Максим ехал три дня и три ночи, как в сказках рассказывается. Утром четвёртого дня он стоял на пороге редкостной красавицы и умницы Таськи Барановской, а красавица и умница, болтая ногами, висела у него на шее, издавая нечленораздельные, но вполне понятные звуки. Герой был впущен в прихожую, с героя был снят рюкзак, герой был снабжён тапочками и препровождён на кухню. Когда у героя было спрошено, чего он хочет раньше, завтракать или в душ, герой, не колеблясь, выбрал второе. Некоторое время из ванной раздавалось довольное фырканье, потом оно смолкло, а потом как-то незаметно прошли два часа. Таська спросила, долго ли дорогой гость намерен болтаться в ванной и чем он изволит завтракать, потом спросила погромче, потом решила заглянуть в ванную — и замерла на пороге, ничего не понимая, потому что ванна была полна воды, но человека в ней не было, как не было его нигде в ванной комнате, включая настенный шкафчик для косметики.

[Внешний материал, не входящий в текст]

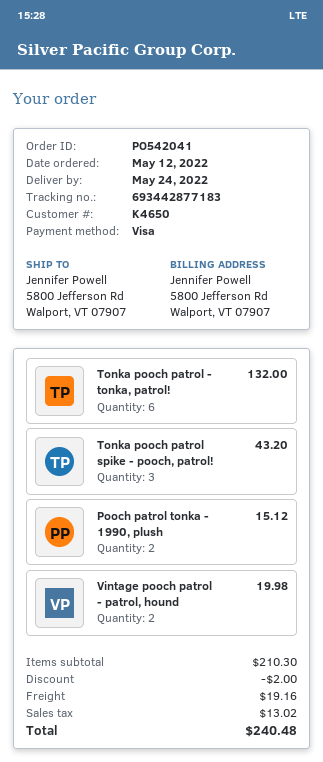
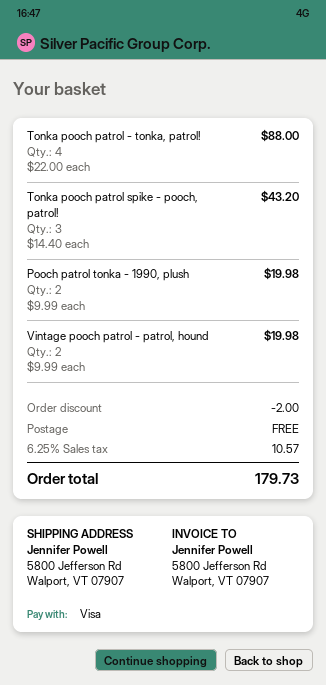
Tonka pooch patrol - tonka, patrol!: 6 for 132.00 -> 4 for 88.00
Pooch patrol tonka - 1990, plush: 2 for 15.12 -> 2 for 19.98
shipping: 19.16 -> 0.00
tax: 13.02 -> 10.57
total: 240.48 -> 179.73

На четвёртую ночь жителям города перестало сниться море, а на пятый день исчезла и тень воспоминаний об этом. И ничего не изменилось, в самом деле, вообще ничего, только пожилая чета в одной из сормовских квартир выглядит на все восемьдесят в свои неполные шестьдесят, да у Таськи Барановской, редкостной красавицы и умницы, уже лет пять как никого нет. А Игорь Федотов запил по-чёрному. А ещё озеро на окраине города стало чище, и в нём появилась рыба, а один панк, по совместительству националист и любитель Достоевского, видел, нырнув в это озеро спьяну, странного зверя — вроде как человек, а вместо рук — щупальцы, и вместо ног — щупальцы, и много их — рук с ногами, и плавает быстро, и светится в темноте, и лица не разобрать, только гудит голос в голове: "Отдай пять рублей, отдай пять рублей".
Он ещё полгода всем об этом рассказывал, только кто же ему такому, ясное дело, поверит?
Туз Мечей
Заведует информацией, интеллектуальными радостями и органической жизнью в целом заодно. Идеи, которые овладевают человечеством — по его части. Пропаганда этих идей — тем более. Ложь в особо крупных масштабах — за этим тоже сюда.
Стихийные бедствия, которые может сулить Туз Мечей — бури, смерчи и ураганы. И еще одно очень интересное "стихийное бедствие" в его ведении: способность людей сознательно обрекать на бессмысленные мучения себе подобных.
Человеку Туз Мечей в благоприятном раскладе сообщает, что его воля сейчас способна творить любые чудеса, и этим надо пользоваться (и желательно — развивать). А в неблагоприятном недвусмысленно указывает на опасность психического заболевания.